=== Section Start ===
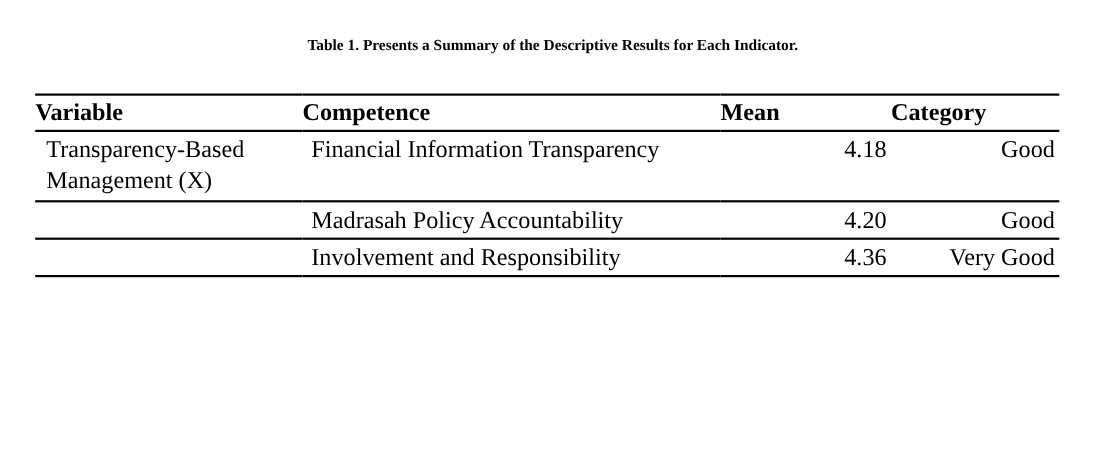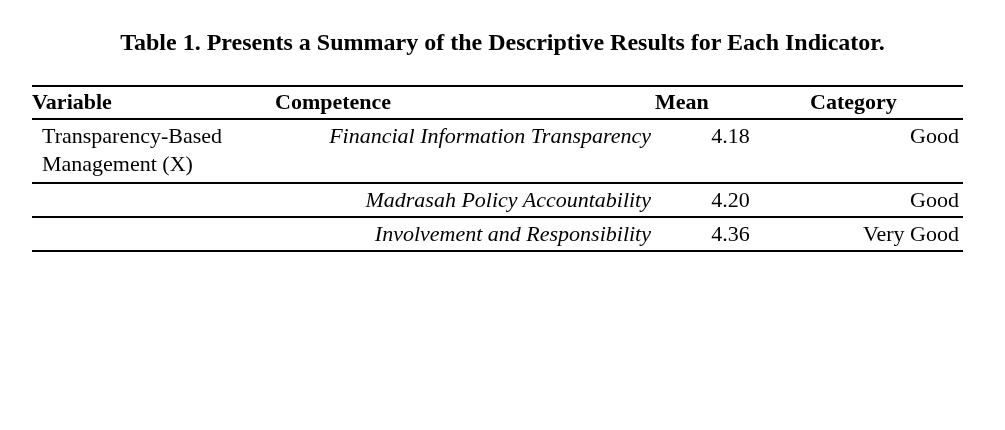--- a/index.html
+++ b/index.html
@@ -19,7 +19,7 @@
     left: 0;
     width: 100%;
     text-align: center;
-    font-size: 24px;
+    font-size: 14px;
     line-height: 30px;
     font-weight: bold;
     letter-spacing: 0px;

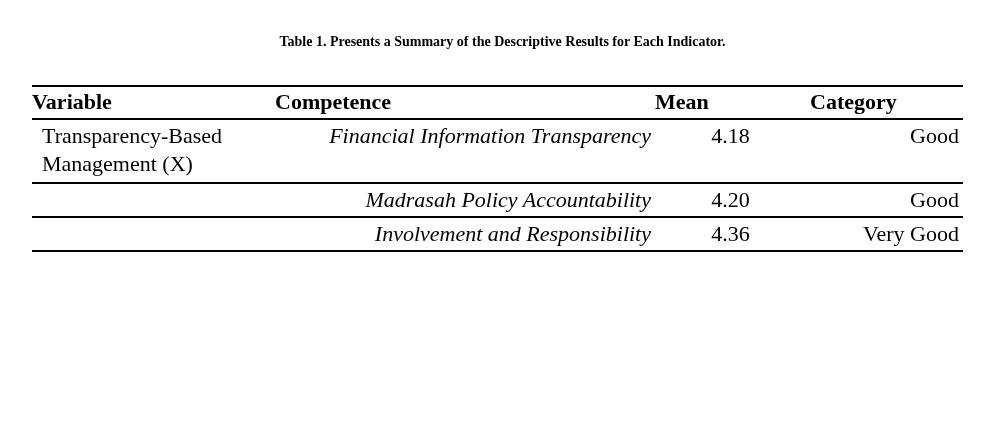--- a/index.html
+++ b/index.html
@@ -55,7 +55,7 @@
   thead th { font-weight: bold; text-align: left; padding-top: 1px; }
 
   td.col-variable  { text-align: left; padding-left: 10px; }
-  td.col-indicator { text-align: right; padding-left: 8px; font-style: italic; }
+  td.col-indicator { text-align: left; padding-left: 8px; }
   td.col-mean      { text-align: center; }
   td.col-category  { text-align: right; padding-left: 10px; }
 

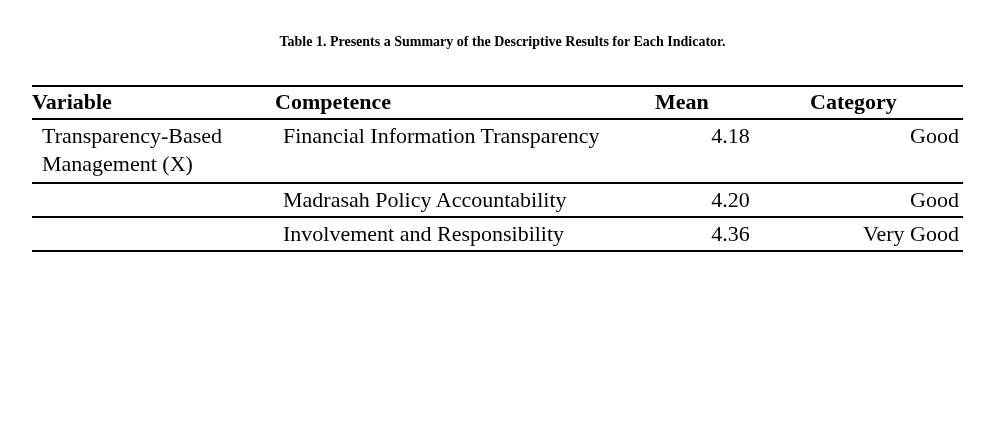--- a/index.html
+++ b/index.html
@@ -56,7 +56,7 @@
 
   td.col-variable  { text-align: left; padding-left: 10px; }
   td.col-indicator { text-align: left; padding-left: 8px; }
-  td.col-mean      { text-align: center; }
+  td.col-mean      { text-align: right; }
   td.col-category  { text-align: right; padding-left: 10px; }
 
   tr.r-tall1 { height: 64px; }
=== Section End ===
▸ **Task**
Type the listing above out again exactly, and omit all pictures.

▸ **Written answer**
--- a/index.html
+++ b/index.html
@@ -19,7 +19,7 @@
     left: 0;
     width: 100%;
     text-align: center;
-    font-size: 24px;
+    font-size: 14px;
     line-height: 30px;
     font-weight: bold;
     letter-spacing: 0px;

--- a/index.html
+++ b/index.html
@@ -55,7 +55,7 @@
   thead th { font-weight: bold; text-align: left; padding-top: 1px; }
 
   td.col-variable  { text-align: left; padding-left: 10px; }
-  td.col-indicator { text-align: right; padding-left: 8px; font-style: italic; }
+  td.col-indicator { text-align: left; padding-left: 8px; }
   td.col-mean      { text-align: center; }
   td.col-category  { text-align: right; padding-left: 10px; }
 

--- a/index.html
+++ b/index.html
@@ -56,7 +56,7 @@
 
   td.col-variable  { text-align: left; padding-left: 10px; }
   td.col-indicator { text-align: left; padding-left: 8px; }
-  td.col-mean      { text-align: center; }
+  td.col-mean      { text-align: right; }
   td.col-category  { text-align: right; padding-left: 10px; }
 
   tr.r-tall1 { height: 64px; }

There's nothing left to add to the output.